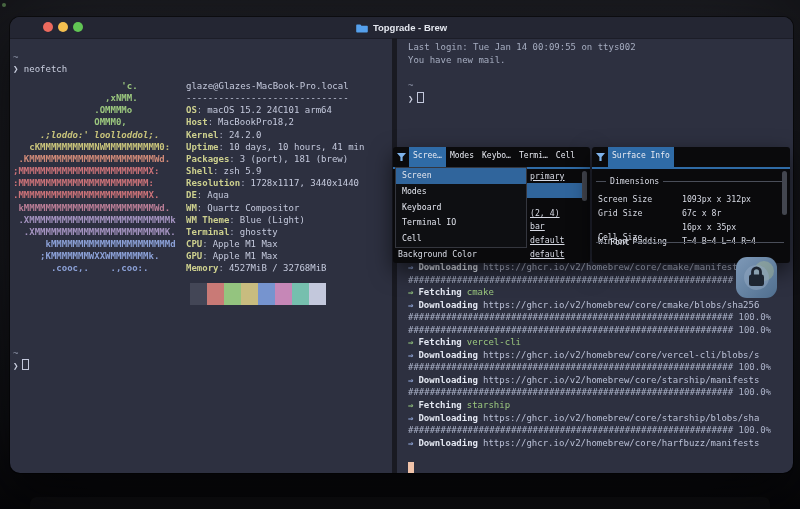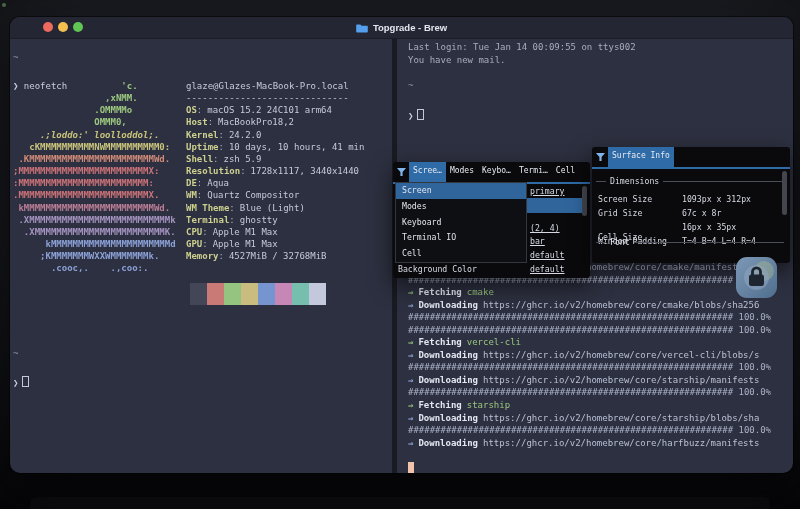--- a/index.html
+++ b/index.html
@@ -32,7 +32,7 @@
 
   .tline{white-space:pre;font:9px/12.15px "DejaVu Sans Mono",monospace;color:#c5cadd;}
   .cwd{color:#8e94a8;}
-  .promptline{color:#c9cede;margin-top:17px;}
+  .promptline{color:#c9cede;}
   .pl-cwd1{position:absolute;left:3px;top:13px;}
   .pl-cmd{position:absolute;left:3px;top:25px;}
   .pl-cwd2{position:absolute;left:3px;top:309px;}

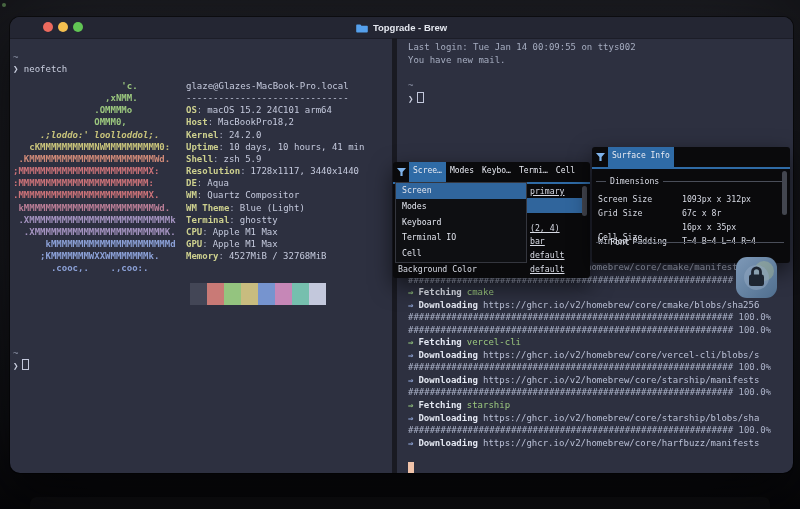--- a/index.html
+++ b/index.html
@@ -152,6 +152,7 @@
         <div class="irow"><span class="ilabel">Host</span><span class="icolon">:</span><span>MacBookPro18,2</span></div>
         <div class="irow"><span class="ilabel">Kernel</span><span class="icolon">:</span><span>24.2.0</span></div>
         <div class="irow"><span class="ilabel">Uptime</span><span class="icolon">:</span><span>10 days, 10 hours, 41 min</span></div>
+        <div class="irow"><span class="ilabel">Packages</span><span class="icolon">:</span><span>3 (port), 181 (brew)</span></div>
         <div class="irow"><span class="ilabel">Shell</span><span class="icolon">:</span><span>zsh 5.9</span></div>
         <div class="irow"><span class="ilabel">Resolution</span><span class="icolon">:</span><span>1728x1117, 3440x1440</span></div>
         <div class="irow"><span class="ilabel">DE</span><span class="icolon">:</span><span>Aqua</span></div>

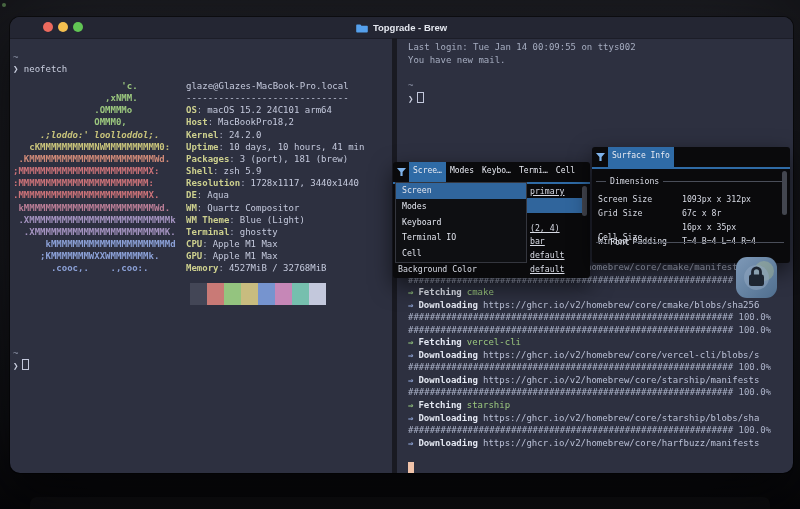--- a/index.html
+++ b/index.html
@@ -74,7 +74,7 @@
   
   .panel{position:absolute;background:#0a0a0c;border-radius:3px;z-index:5;
     box-shadow:0 8px 22px rgba(0,0,0,.6);}
-  .panelA{left:393px;top:147px;width:197px;height:116px;margin-top:15px;}
+  .panelA{left:393px;top:147px;width:197px;height:116px;}
   .panelB{left:592px;top:147px;width:198px;height:116px;}
   .ptabbar{position:absolute;left:0;right:0;top:0;height:20px;display:flex;align-items:stretch;
     border-bottom:2px solid #2f6ba6;}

------

A count is all that should be returned: the number of lines in these records containing the string "span".

7